#### Records excerpted from a collection
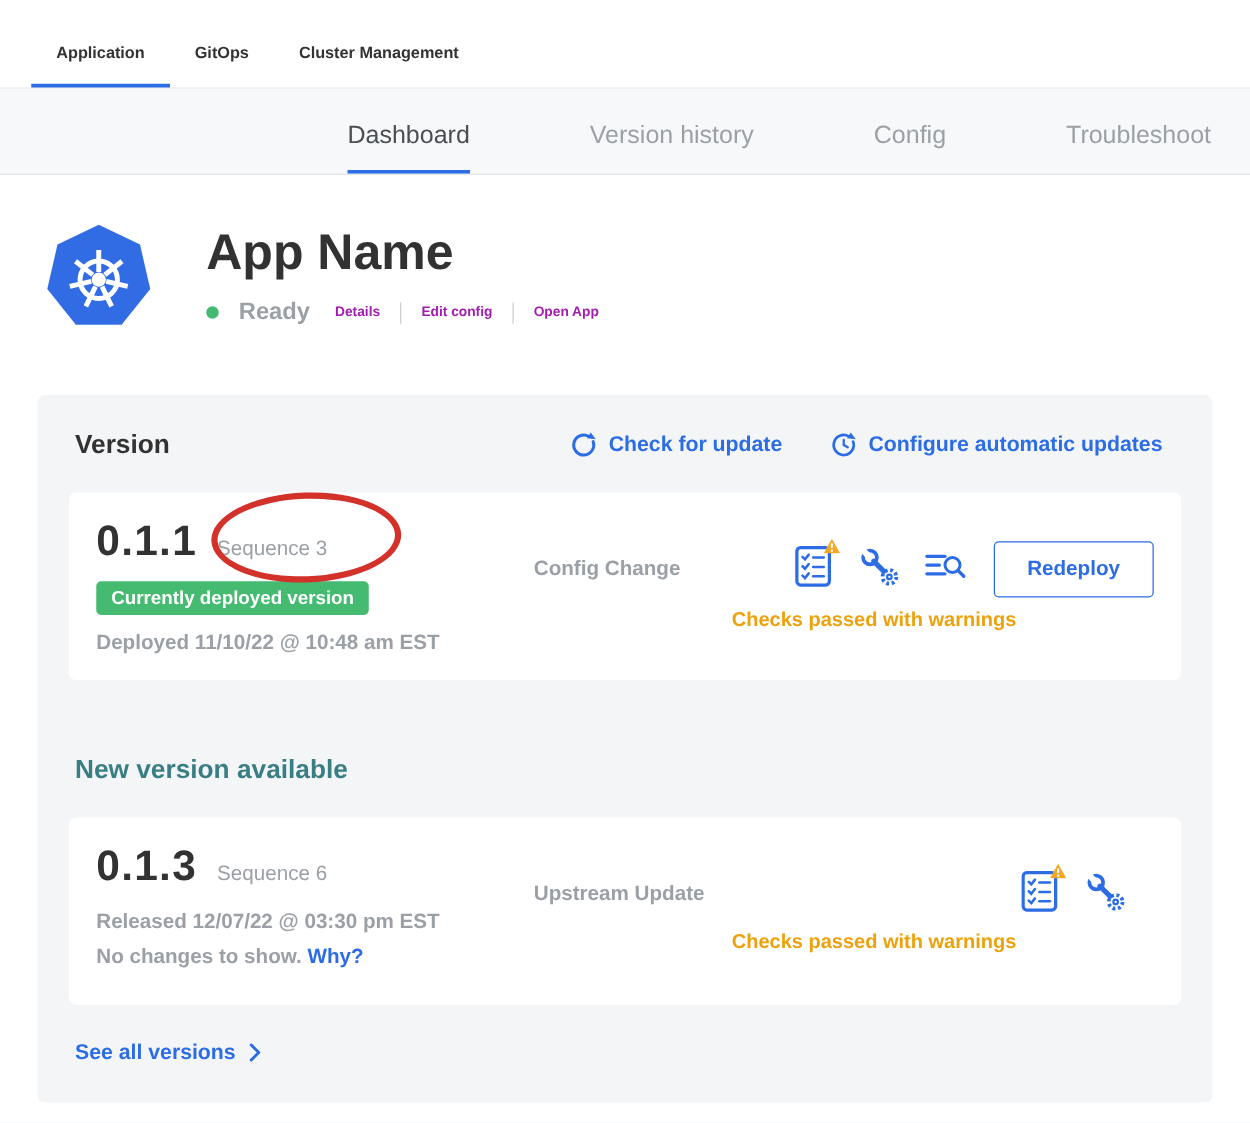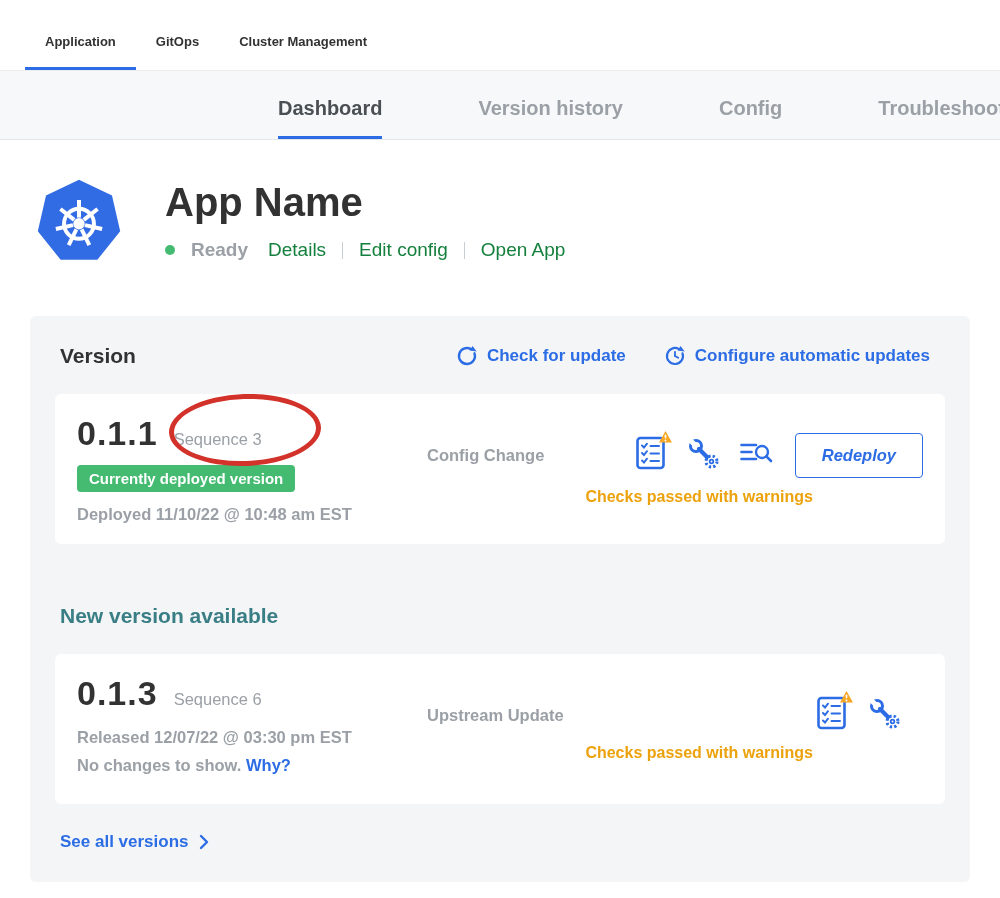--- a/index.html
+++ b/index.html
@@ -17,7 +17,7 @@
   
   .sub-nav { height:70px; background:#f7f8f9; border-top:1px solid #ececec; border-bottom:1px solid #e4e6e8;
              display:flex; align-items:flex-end; padding-left:278px; gap:96px; overflow:hidden; white-space:nowrap; }
-  .sub-nav-item { font-size:20px; font-weight:bold; color:#9aa0a6; padding:24px 0 19px; cursor:pointer; }
+  .sub-nav-item { font-size:20px; font-weight:normal; color:#9aa0a6; padding:24px 0 19px; cursor:pointer; }
   .sub-nav-item.active { color:#4a4f54; padding-bottom:16px; border-bottom:3px solid #2c6ce4; }
 
   

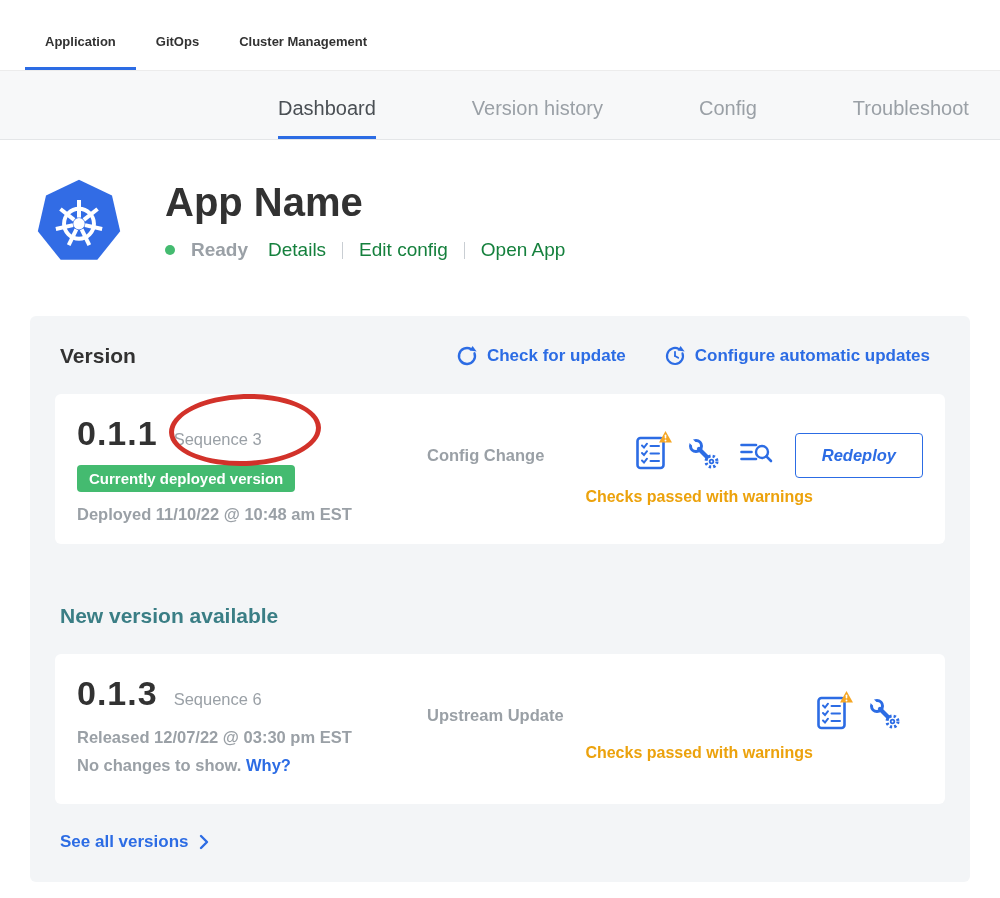--- a/index.html
+++ b/index.html
@@ -28,7 +28,7 @@
   .status-row { display:flex; align-items:center; margin-top:14px; gap:16px; }
   .status-dot { width:10px; height:10px; border-radius:50%; background:#44bb70; }
   .status-text { font-size:19px; font-weight:bold; color:#9aa0a6; margin-right:4px; }
-  .header-link { font-size:19px; font-weight:normal; color:#15803d; cursor:pointer; text-decoration:none; }
+  .header-link { font-size:11px; font-weight:bold; color:#a21caf; cursor:pointer; text-decoration:none; }
   .pipe { border-left:1px solid #c9ced3; height:17px; }
 
   

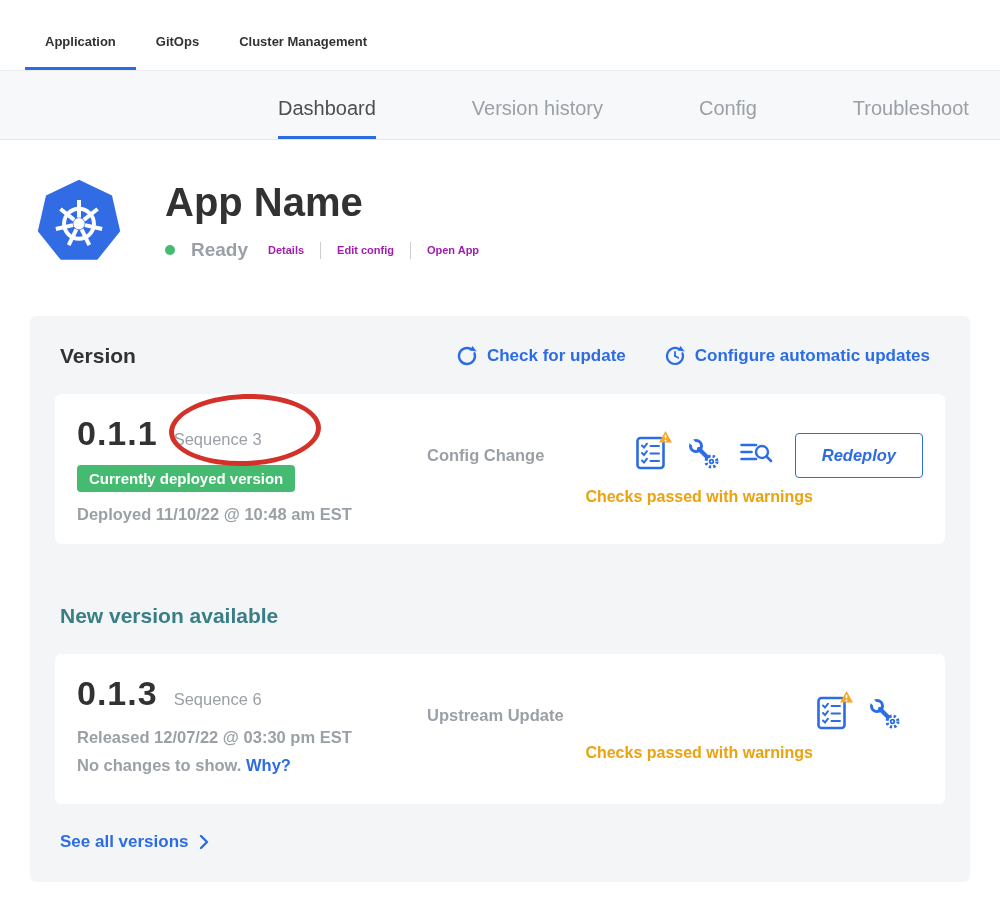--- a/index.html
+++ b/index.html
@@ -57,7 +57,7 @@
   .check-icon-wrap { position:relative; display:inline-block; cursor:pointer; }
   .warn-badge { position:absolute; top:-5px; right:-6px; }
   .btn-outline { border:1px solid #2c6ce4; color:#2c6ce4; background:#fff; font-size:16.5px; font-weight:bold;
-                 padding:12px 26px; border-radius:4px; cursor:pointer; font-family:inherit;font-style:italic; }
+                 padding:12px 26px; border-radius:4px; cursor:pointer; font-family:inherit; }
   .btn-solid { background:#2962e3; color:#fff; border:none; font-size:16.5px; font-weight:bold;
                padding:13px 28px; border-radius:4px; cursor:pointer; font-family:inherit; }
   .checks-text { font-size:16px; font-weight:bold; color:#eca20c; margin-top:10px; margin-left:auto; margin-right:110px; white-space:nowrap; }

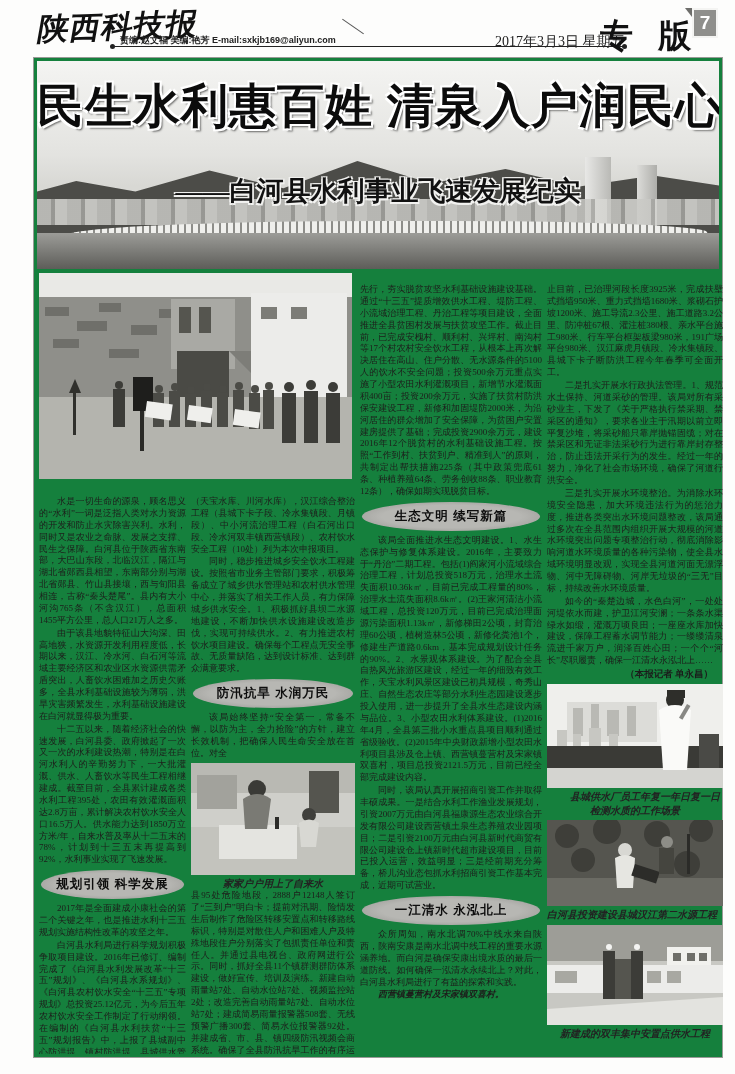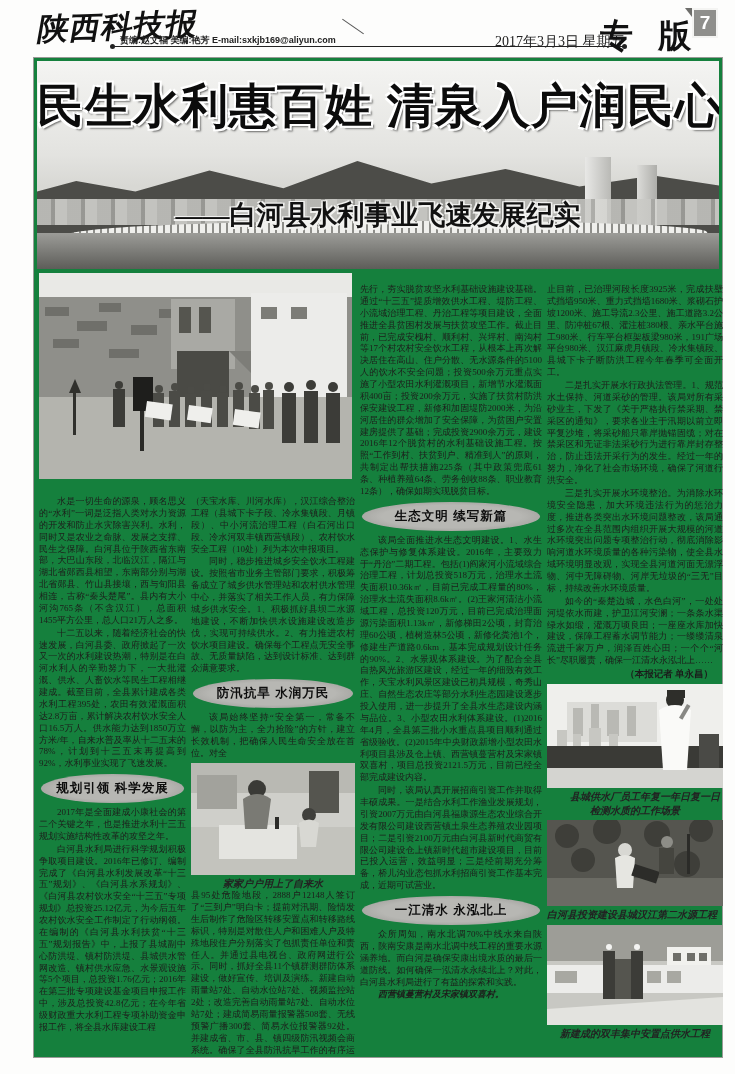--- a/index.html
+++ b/index.html
@@ -53,7 +53,6 @@
     position:absolute; left:0; top:112px; width:100%; text-align:center;
     font-size:27px; font-weight:900; color:#111;
     text-shadow:-1.5px -1.5px 0 #f2f2f0,1.5px -1.5px 0 #f2f2f0,-1.5px 1.5px 0 #f2f2f0,1.5px 1.5px 0 #f2f2f0;
-    margin-top:24px;
   }
   
   .photo { position:relative; overflow:hidden; background:#cfcfcb; }

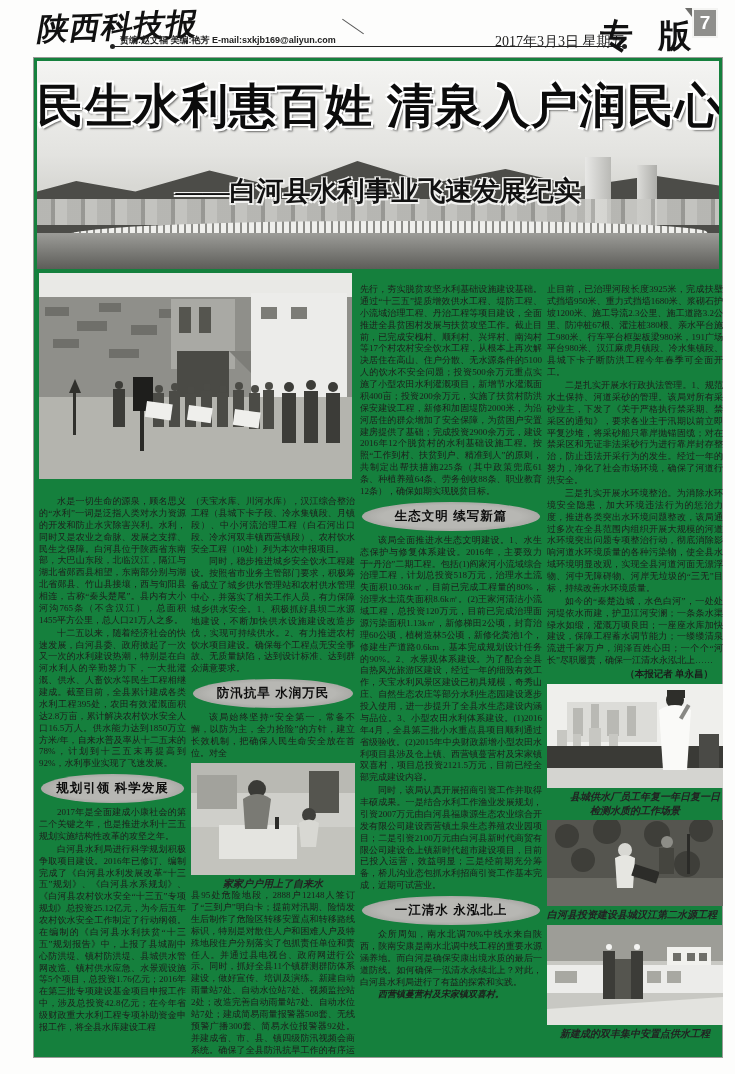--- a/index.html
+++ b/index.html
@@ -170,6 +170,7 @@
 
     <div class="col" style="left:5px; top:438px; width:147px; height:558px;">
       <p>水是一切生命的源泉，顾名思义的“水利”一词是泛指人类对水力资源的开发和防止水灾除害兴利。水利，同时又是农业之命脉、发展之支撑、民生之保障。白河县位于陕西省东南部，大巴山东段，北临汉江，隔江与湖北省郧西县相望，东南部分别与湖北省郧县、竹山县接壤，西与旬阳县相连，古称“秦头楚尾”。县内有大小河沟765条（不含汉江），总面积1455平方公里，总人口21万人之多。</p>
+      <p>由于该县地貌特征山大沟深、田高地狭，水资源开发利用程度低，长期以来，汉江、冷水河、白石河等流域主要经济区和农业区水资源供需矛盾突出，人畜饮水困难加之历史欠账多，全县水利基础设施较为薄弱，洪旱灾害频繁发生，水利基础设施建设在白河就显得极为重要。</p>
       <p>十二五以来，随着经济社会的快速发展，白河县委、政府掀起了一次又一次的水利建设热潮，特别是在白河水利人的辛勤努力下，一大批灌溉、供水、人畜饮水等民生工程相继建成。截至目前，全县累计建成各类水利工程395处，农田有效灌溉面积达2.8万亩，累计解决农村饮水安全人口16.5万人。供水能力达到1850万立方米/年，自来水普及率从十二五末的78%，计划到十三五末再提高到92%，水利事业实现了飞速发展。</p>
       <div class="pill">规划引领 科学发展</div>
       <p>2017年是全面建成小康社会的第二个关键之年，也是推进水利十三五规划实施结构性改革的攻坚之年。</p>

#### AIM OF THE EXERCISE
Lines with the word "absolute" in them should be copied from the preceding records.

#### PROBLEM SOLUTION
   .warn-badge { position:absolute; top:-5px; right:-6px; }
     position:absolute; left:0; top:112px; width:100%; text-align:center;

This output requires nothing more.